Nonetheless, some really good sets of five words do exist.

----------------

A provably most-efficient-possible 5-word set is:
[blank, chump, goody, river, swift]
(No jqxz; has double r, double o, and two i)
Laurent Poirrier found this one and we have proved that no other
quintuple is better in the sense that this quint can distinguish
all the Wordle answer words except for these 11 pairs:
[ample, maple]  [booby, boozy]  [bugle, bulge]  [chili, chill]
[eagle, legal]  [gauge, gauze]  [jaunt, taunt]  [lemon, melon]
[pasty, patsy]  [skate, stake]  [testy, zesty]
So there is no need for anything but free guessing --- if the
hidden word can only be one of these 22 words, we might as well
flip a coin to pick one in the right pair. Thus the distribution
of games is that
99.52% of games complete with 1 more move
0.58% complete on the second move (after the first 5).

The only other quintuple that is equally efficient is
[bawdy, clove, furor, might, spank]
(No jqxz; has double r, two o, and two a); it has the very same
distribution of numbers of moves needed.

If we sequentially ran  N  independent random processes, 99.52%
of which finished after 1 step and the remainder after 2 steps,
then the number of steps needed to complete all of them could
be anywhere between  N  and  2N ; the probability that exactly
k  of these  N  processes took that second step to complete
would be  binomial(N,k) (.9952)^(N-k) (.0058)^k, and the
expected number of steps taken would be  1.0058 N . That almost
models what happens with an N-fold compound Wordle game like
Quordle (N=4) : the expected total number of moves needed,
if we begin with either of the starting quintuples above,
would be 5 + 1.0058 N  IF the  N  subgames were independent.

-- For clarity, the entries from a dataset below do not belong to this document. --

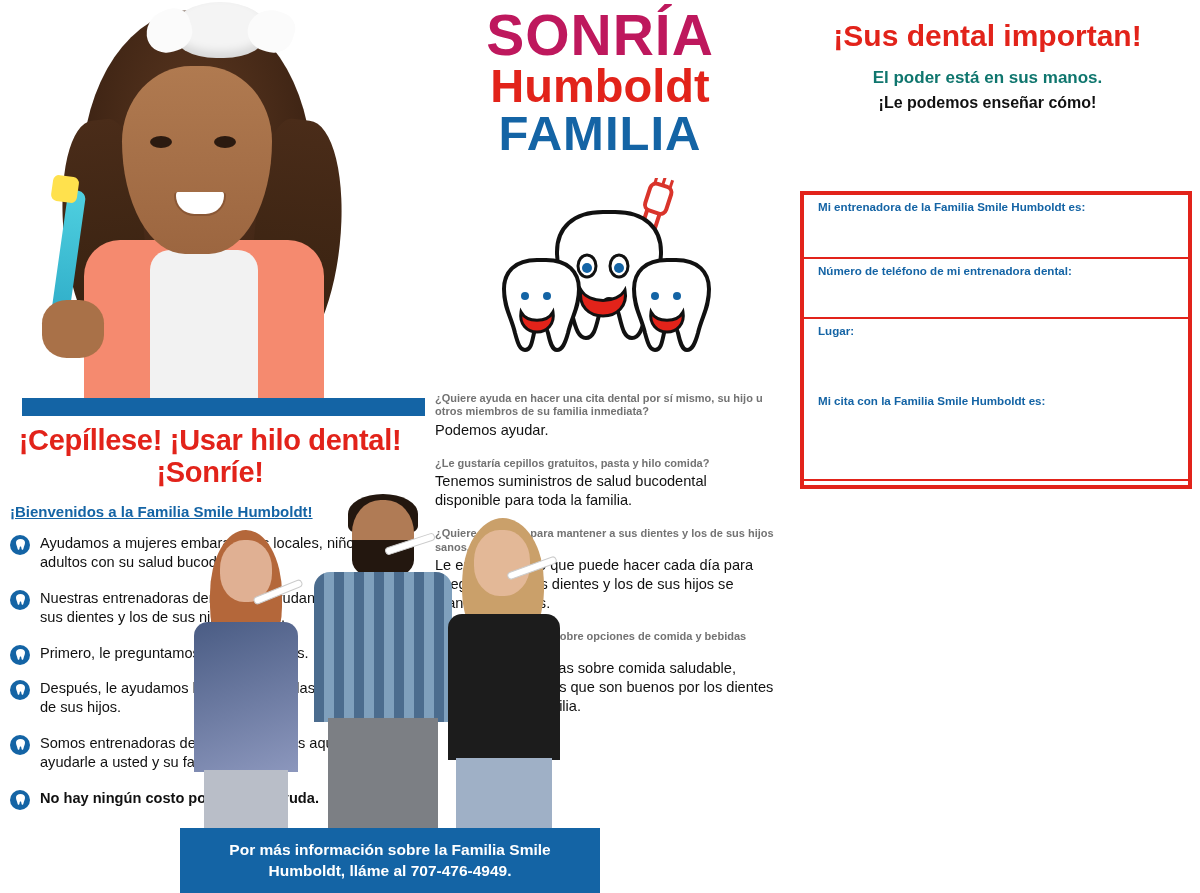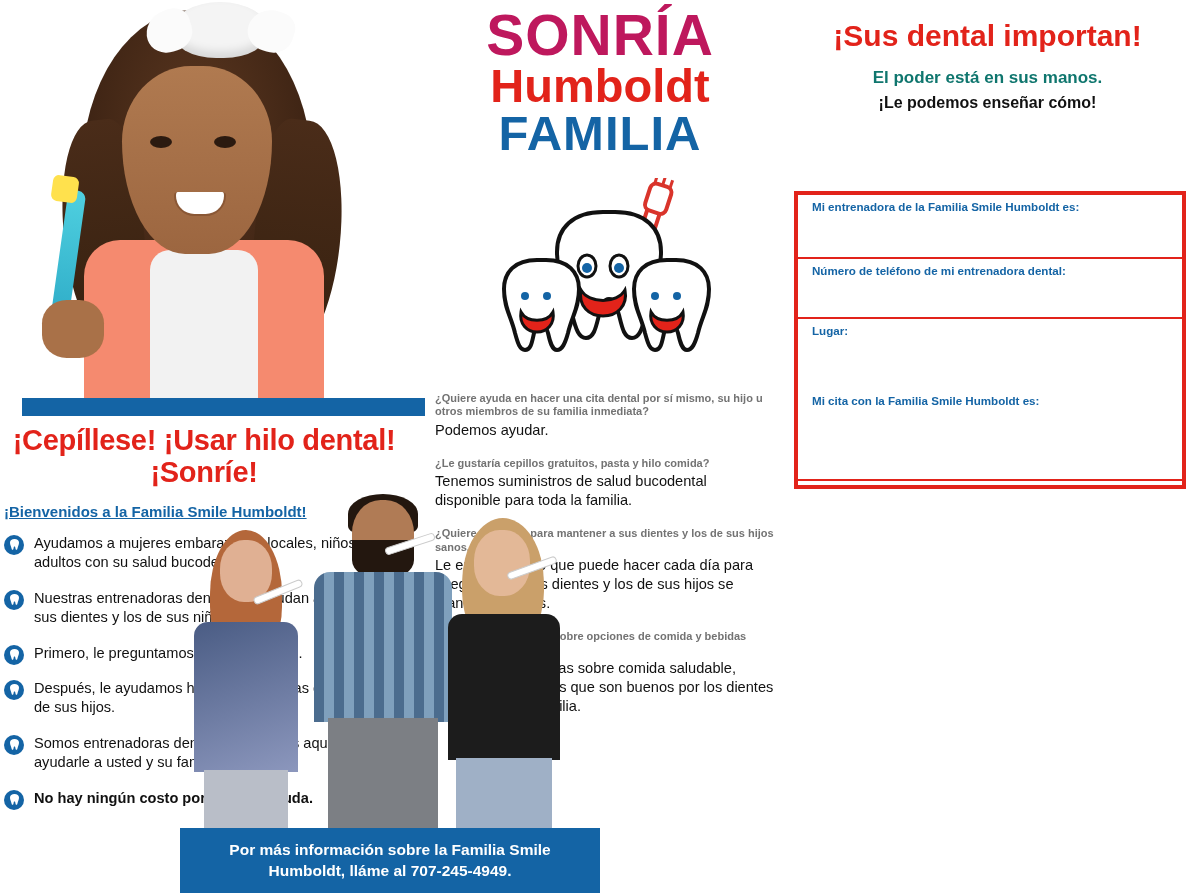"Mi entrenadora de la Familia" .form-box { left: 19px -> 25px }
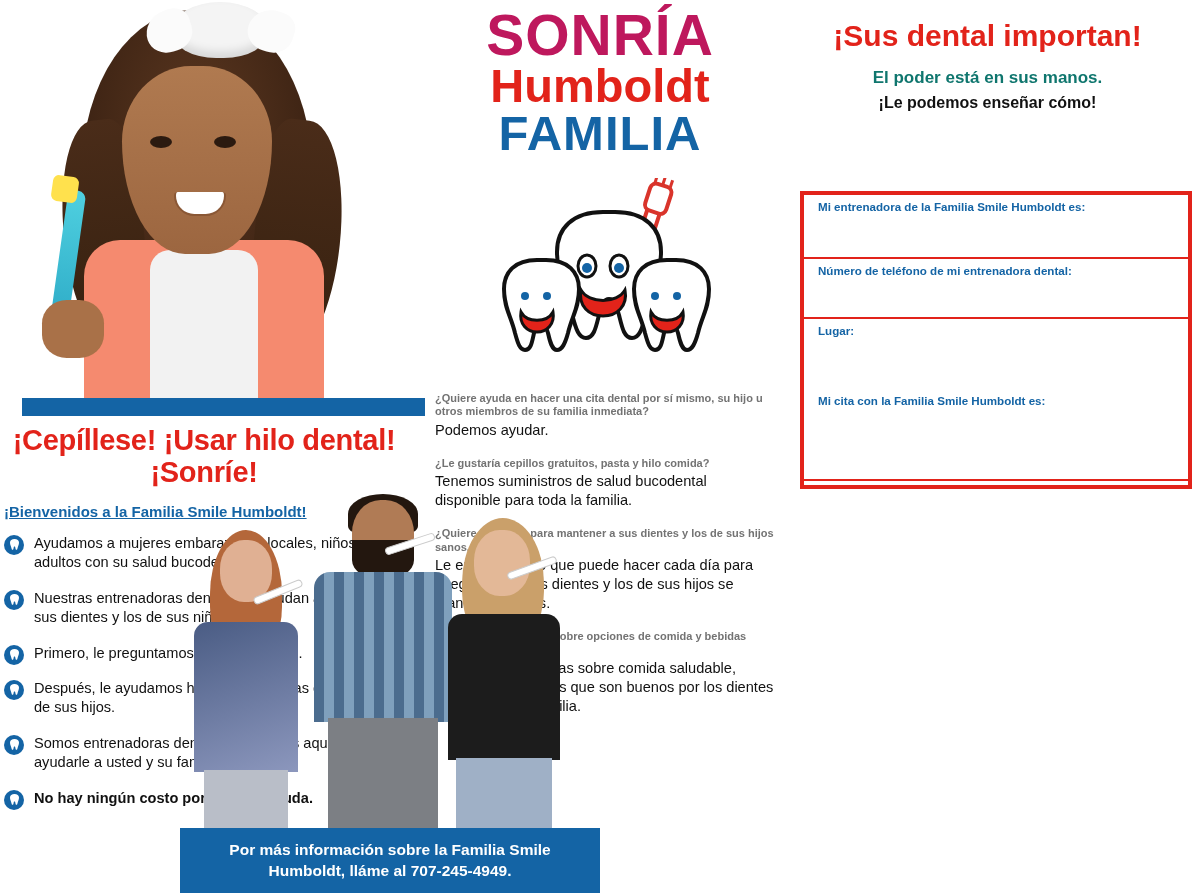"¡Cepíllese! ¡Usar hilo dental! ¡Sonríe!" .left-content { left: 4px -> 10px }
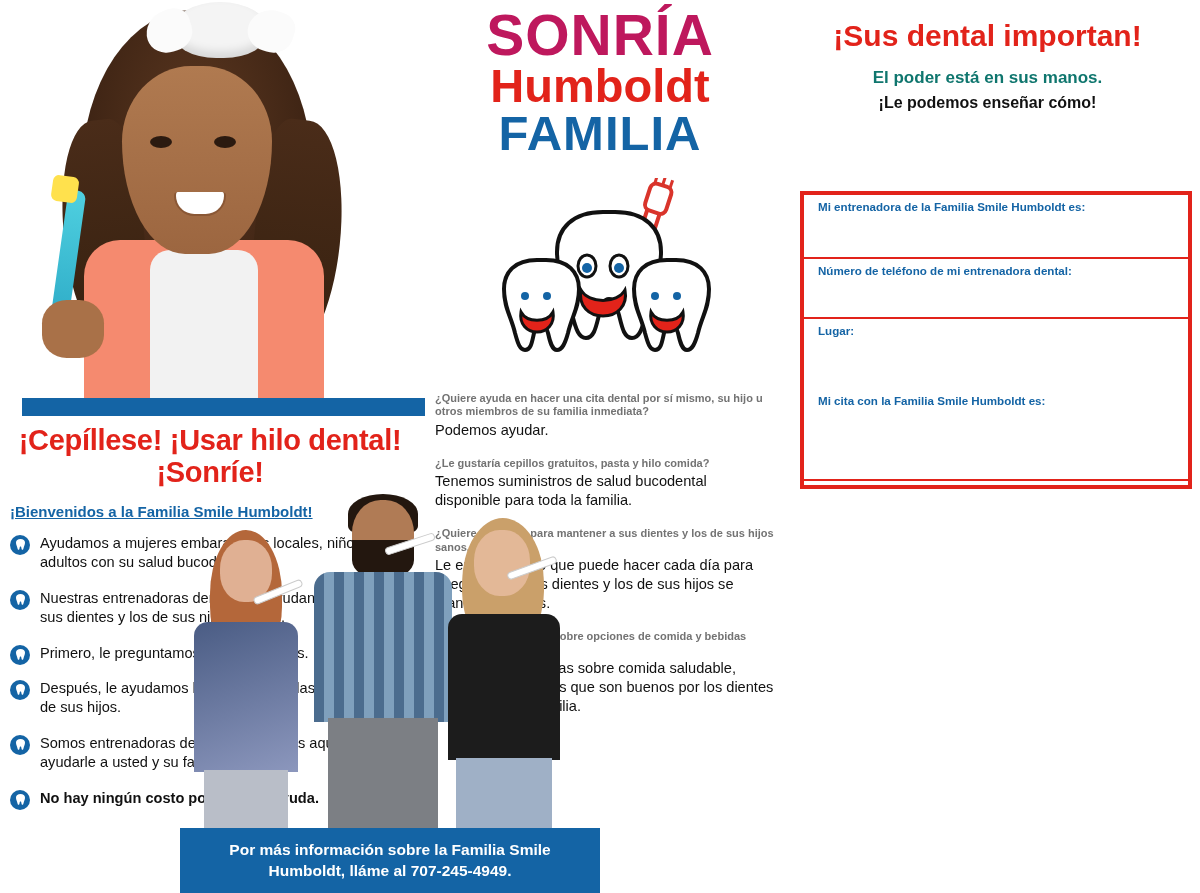"Por más información sobre la" div.txt { text: 707-245-4949 -> 707-476-4949 }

But they're not! Suppose for example we are using the first of these
two quintuples. If after entering those words we have concluded that
in one of the N subgames the hidden word could either be "ample" or
"maple", and we also know that the hidden word in another subgame is
either "bugle" or "bulge", then we should indeed flip a coin to enter
either "ample" or "maple", but then (by looking to see whether the L
is yellow or green) we would know whether the other hidden word is
"bugle" or "bulge". As it turns out, for EVERY one of the 11 pairs at
least one of the words in the pair can resolve at least one of the
other 10 ambiguous pairs. In fact, the compound games which contain
exactly two subgames in which the hidden words lie in (different)
ambiguous pairs can involve 55 different combinations of two of these
ambiguous pairs, and of these 55 combinations, 24 allow us to guess a
word from one pair that will resolve the question of which word from
the other pair is the hidden word in that other subgame. In fact, it
is impossible for a game to require more than 10 + N steps to complete
(far fewer than 5 + 2N except for the smallest N) because so many of
the ambiguous pairs include words to guess preferentially so as to
discover the hidden words in other pairs! (A maximal example includes
subgames with the hidden words
chili  gauge  jaunt  lemon  skate
Such a game would require five coin tosses, which if they are all
unlucky would cost us 10 moves to win, after the initial quintuple
is entered.)

Since the subgames are very likely NOT independent, then, we can
only conclude that the expected number of moves to complete an  N-fold
compound game, when starting with one of these two quintuples, is
at most  5 + 1.0058  N .

If we are playing an  N-fold  compound game that allows only
N+5 moves to complete the game, then after the starting quintuple
is entered, we must finish every one of the subgames with just
one move (each). That would happen with probability (0.9952)^N
IF the games were independent but as above we notice that
the earlier subgames can provide additional information to help
resolve the later ones. So in fact the probability of success is for
all  N  at least  0.9952^5 = 0.97623 (i.e. a 97.623% chance of winning),
assuming the player resolves any of the 11 ambiguous cases in
an advantageous order.

----------------

When I claim that the previous two starting quintiuples are optimal,
what I mean is that they minimize the number of pairs of words that are
not distinguished from each other, and consequently they minimize the
expected number of moves needed until a win.  The proof of their optimality
comes from searching for sets of five words that maximize the pairs split
among a select list of pairs of similar words. Searching for maximizing
quints in that way allows us to discover other quints that are nearly as good.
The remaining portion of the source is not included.